MPI, short for Message Passing Interface, is a standardized and portable library specification for parallel programming in distributed-memory systems. It was developed in the early 1990s by the MPI Forum, a consortium of researchers and vendors, to provide a unified standard for high-performance computing (HPC) applications. MPI is widely used in scientific simulations, data analysis, and large-scale computational tasks. Implementations such as Open MPI and MPICH provide the libraries, headers, and runtime environments for Linux, macOS, and Windows, and programs are compiled with standard compilers using commands like mpicc for C or mpic++ for C++.

MPI exists to enable communication between processes running on different nodes in a distributed system, allowing scalable parallel computation. Its design philosophy emphasizes explicit message passing, portability, and high performance, giving developers control over data distribution, synchronization, and parallel execution while maintaining consistency across heterogeneous HPC environments.

MPI: Point-to-Point Communication

Point-to-point communication uses functions like MPI_Send and MPI_Recv to transfer messages between processes.

# include the MPI header
#include <mpi.h>
#include <stdio.h>

int main(int argc, char** argv) {
int rank, size;
MPI_Init(&argc, &argv);
MPI_Comm_rank(MPI_COMM_WORLD, &rank);
MPI_Comm_size(MPI_COMM_WORLD, &size);

int data = rank * 10;
if(rank == 0) {
    MPI_Send(&data, 1, MPI_INT, 1, 0, MPI_COMM_WORLD);
} else if(rank == 1) {
    MPI_Recv(&data, 1, MPI_INT, 0, 0, MPI_COMM_WORLD, MPI_STATUS_IGNORE);
    printf("Received: %d\n", data);
}

MPI_Finalize();
return 0;

}

These functions enable explicit communication between pairs of processes, providing fine-grained control over data exchange. This approach is similar to collective operations in MPI Collective contexts or the abstractions in OpenMP for shared-memory systems.

MPI: Collective Communication

Collective communication involves operations like broadcast, scatter, gather, and reduction across all processes in a communicator.

# example in C using MPI_Bcast
int value;
if(rank == 0) {
    value = 42;  # root process sets value
}
MPI_Bcast(&value, 1, MPI_INT, 0, MPI_COMM_WORLD);
printf("Rank %d received value %d\n", rank, value);

Collective operations simplify synchronizing and distributing data efficiently to multiple processes. These are foundational concepts in parallel computing and align with abstractions in MPI-IO and Parallel Algorithms.

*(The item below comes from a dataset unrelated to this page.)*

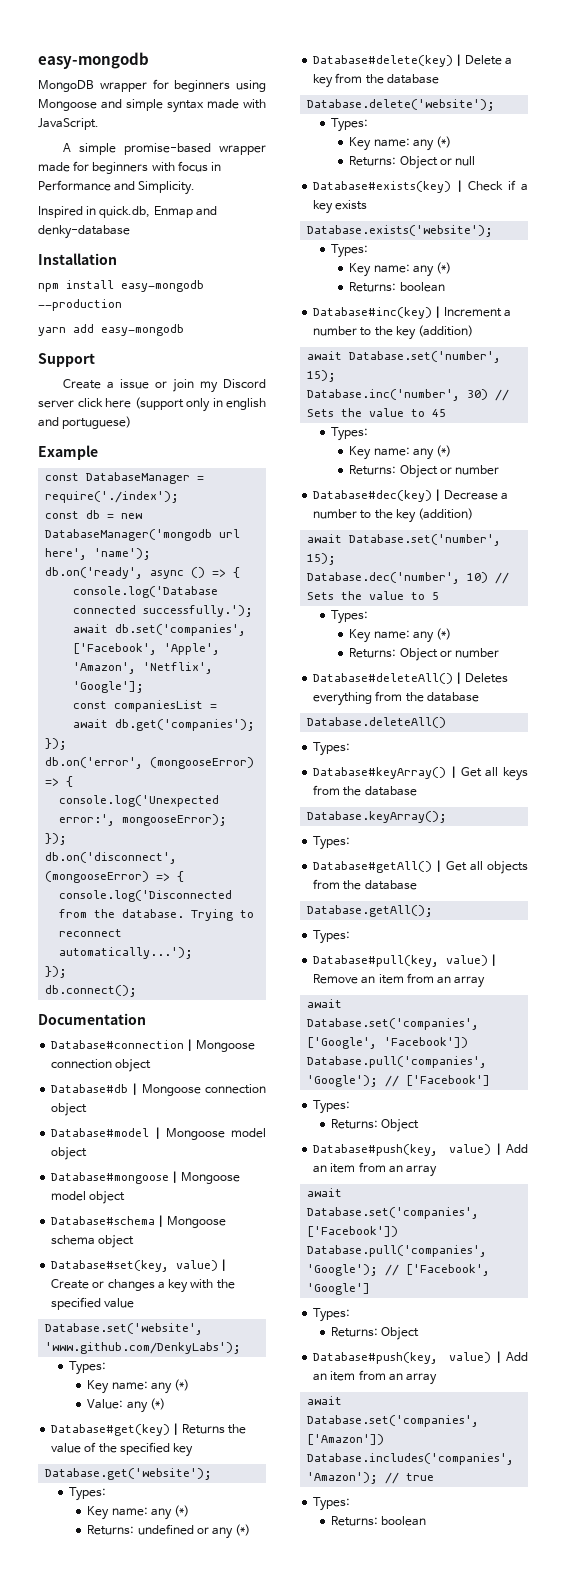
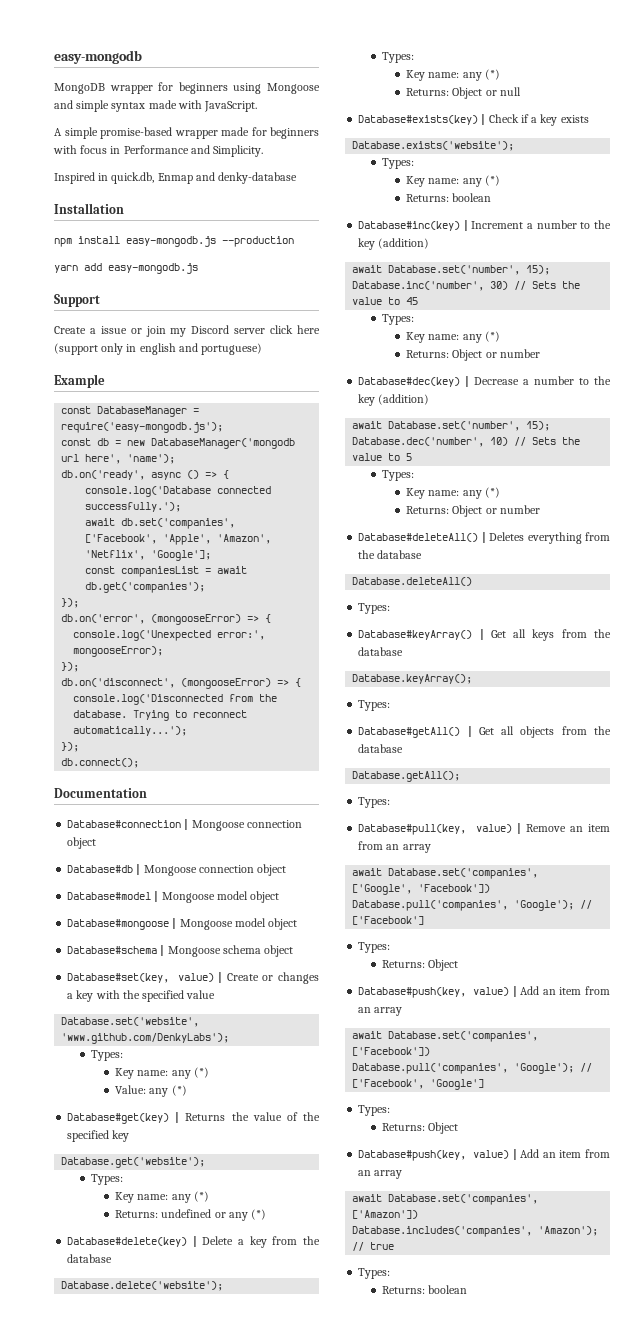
[121,280,204,292] easy-mongodb -> [126,236,216,247] easy-mongodb.js
[101,324,184,336] easy-mongodb -> [108,263,198,274] easy-mongodb.js
[45,491,180,503] require('./index'); -> [61,422,224,433] require('easy-mongodb.js');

MPI: Derived Data Types and Communication

MPI allows creation of derived data types to send complex structures in a single message.

typedef struct {
    double x, y, z;
} Point;

MPI_Datatype MPI_POINT;
MPI_Type_contiguous(3, MPI_DOUBLE, &MPI_POINT);
MPI_Type_commit(&MPI_POINT);

Point p;
MPI_Send(&p, 1, MPI_POINT, dest, tag, MPI_COMM_WORLD);

Derived types reduce the complexity of sending structured data, enabling efficient and type-safe communication. This feature complements file I/O and process management in large-scale HPC workflows.

MPI is used extensively in scientific simulations, numerical computing, and distributed data analysis. It integrates with high-level libraries such as MPI for Python (mpi4py) and Cray MPICH to support modern HPC applications. When combined with OpenMP and Parallel Algorithms, MPI provides a robust environment for scalable, parallel computation across distributed systems.